Next, Jacob Haqq-Misra, author of the new book “Planetary Messenger”, talked about how life and climate are intertwined. One example of this was the early climate, when the only life was methane-producing bateria. Methane is a powerful greenhouse gas, and so the global climate would warm rapidly with a world full of methane-making critters, but methane also undergoes chemical reactions when exposed to UV light and forms a thick haze. Just take a look at present-day Titan for proof of this! The haze would eventually get thick enough to cool the planet’s surface, balancing out the warming due to methane and preventing the planet from overheating.

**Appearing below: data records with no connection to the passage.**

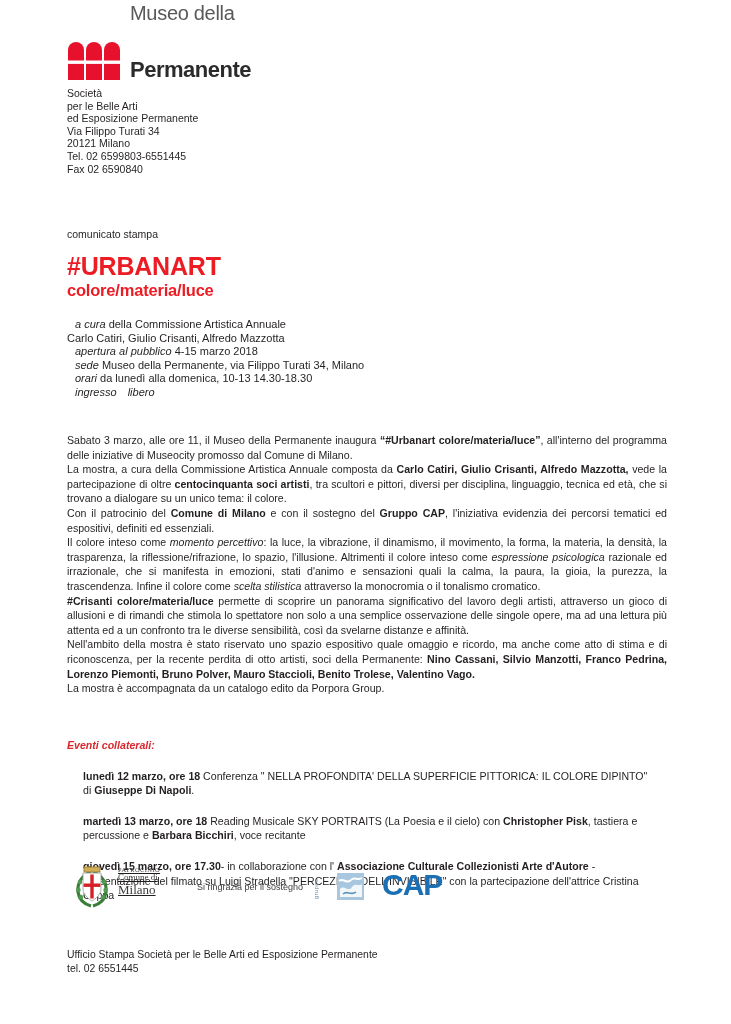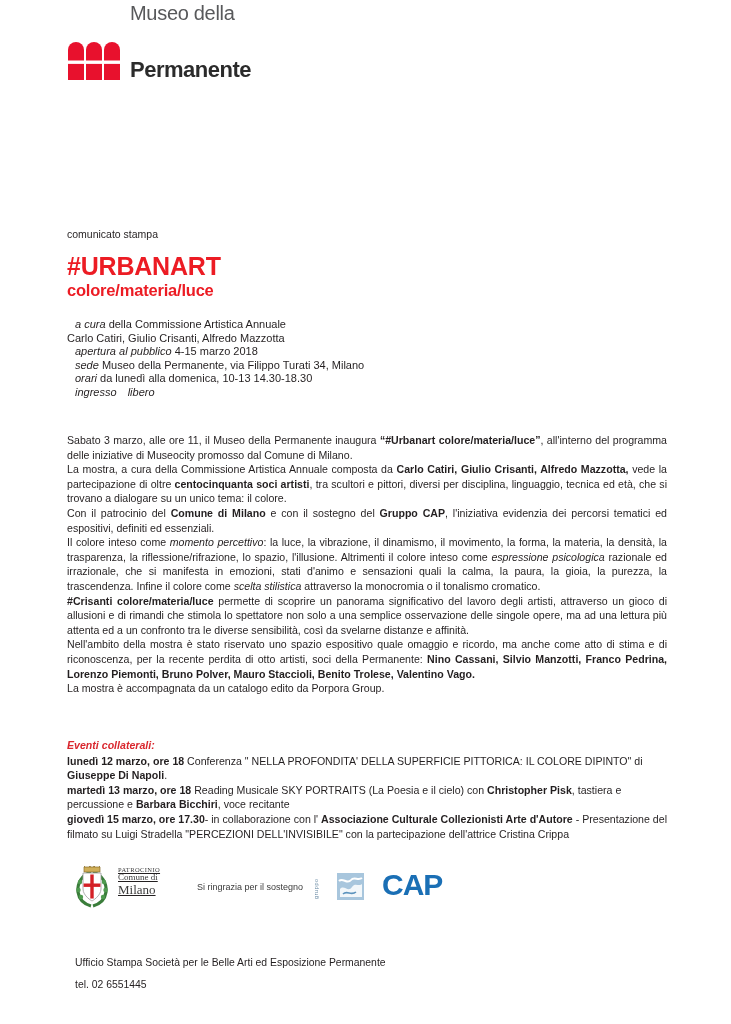--- a/index.html
+++ b/index.html
@@ -128,21 +128,21 @@
     font-size: 10.6px;
     line-height: 14.6px;
     color: #231f20;
   }
   .eventi-title {
     font-weight: bold;
     font-style: italic;
     color: #d9272e;
     margin-bottom: 1px;
   }
-  .eventi p { margin: 0; }
+  .eventi p { margin: 16px; }
   .eventi b { font-weight: bold; }
 
   
   .sponsors {
     position: absolute;
     left: 72px;
     top: 866px;
     width: 350px;
     height: 46px;
   }
@@ -222,21 +222,21 @@
   
   .footer {
     position: absolute;
     left: 67px;
     top: 948px;
     width: 600px;
     font-size: 10.4px;
     line-height: 14px;
     color: #231f20;
   }
-  .footer p { margin: 8px; }
+  .footer p { margin: 0; }
   .footer a {
     color: #3a7fbd;
     text-decoration: underline;
   }
 </style>
 </head>
 <body>
 
 <div class="page">
 
@@ -247,20 +247,29 @@
           <path d="M1 13 A8 8 0 0 1 17 13 L17 43 L1 43 Z" fill="#e8112d"></path>
           <path d="M19 13 A8 8 0 0 1 35 13 L35 43 L19 43 Z" fill="#e8112d"></path>
           <path d="M37 13 A8 8 0 0 1 53 13 L53 43 L37 43 Z" fill="#e8112d"></path>
           <rect x="0" y="23.5" width="54" height="3.4" fill="#ffffff"></rect>
         </svg>
       </div>
       <div class="logo-wordmark">
         <div class="wm-top">Museo della</div>
         <div class="wm-bottom">Permanente</div>
       </div>
+    </div>
+    <div class="address">
+      <div>Società</div>
+      <div>per le Belle Arti</div>
+      <div>ed Esposizione Permanente</div>
+      <div>Via Filippo Turati 34</div>
+      <div>20121  Milano</div>
+      <div>Tel. 02 6599803-6551445</div>
+      <div>Fax 02 6590840</div>
     </div>
   </div>
 
   <div class="comunicato">comunicato stampa</div>
   <div class="title-main">#URBANART</div>
   <div class="title-sub">colore/materia/luce</div>
 
   <div class="credits">
     <div><span class="it">a cura</span><span> della Commissione Artistica Annuale</span></div>
     <div>Carlo Catiri, Giulio Crisanti, Alfredo Mazzotta</div>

Of course, then along came oxygen-producing life, which destroyed the methane and organic haze and poisoned most ofther forms of life, relegating them to dark anaerobic places like the stomachs of cows. Haqq-Misra also pointed out that the modern climate is pretty unusual: we have ice caps. Models suggest that Earth typically is quite warm, with no ice caps even at the poles, or it enters a “snowball” phase, where everything freezes up and ice extends down to the equator. In either case, live persists, and it may be the action of life that nudges the Earth out of these extremes. Haqq-Misra’s bottom line was that life is extremely resilient and can have a powerful effect on climate. Modern-day climate change could have serious consequences for humans, but life in general will adapt in the long run. “We’re not saving the world, but ourselves,” he said. It’s not quite that simple, since many species other than humans are threatened by climate change, but his basic point still is valid.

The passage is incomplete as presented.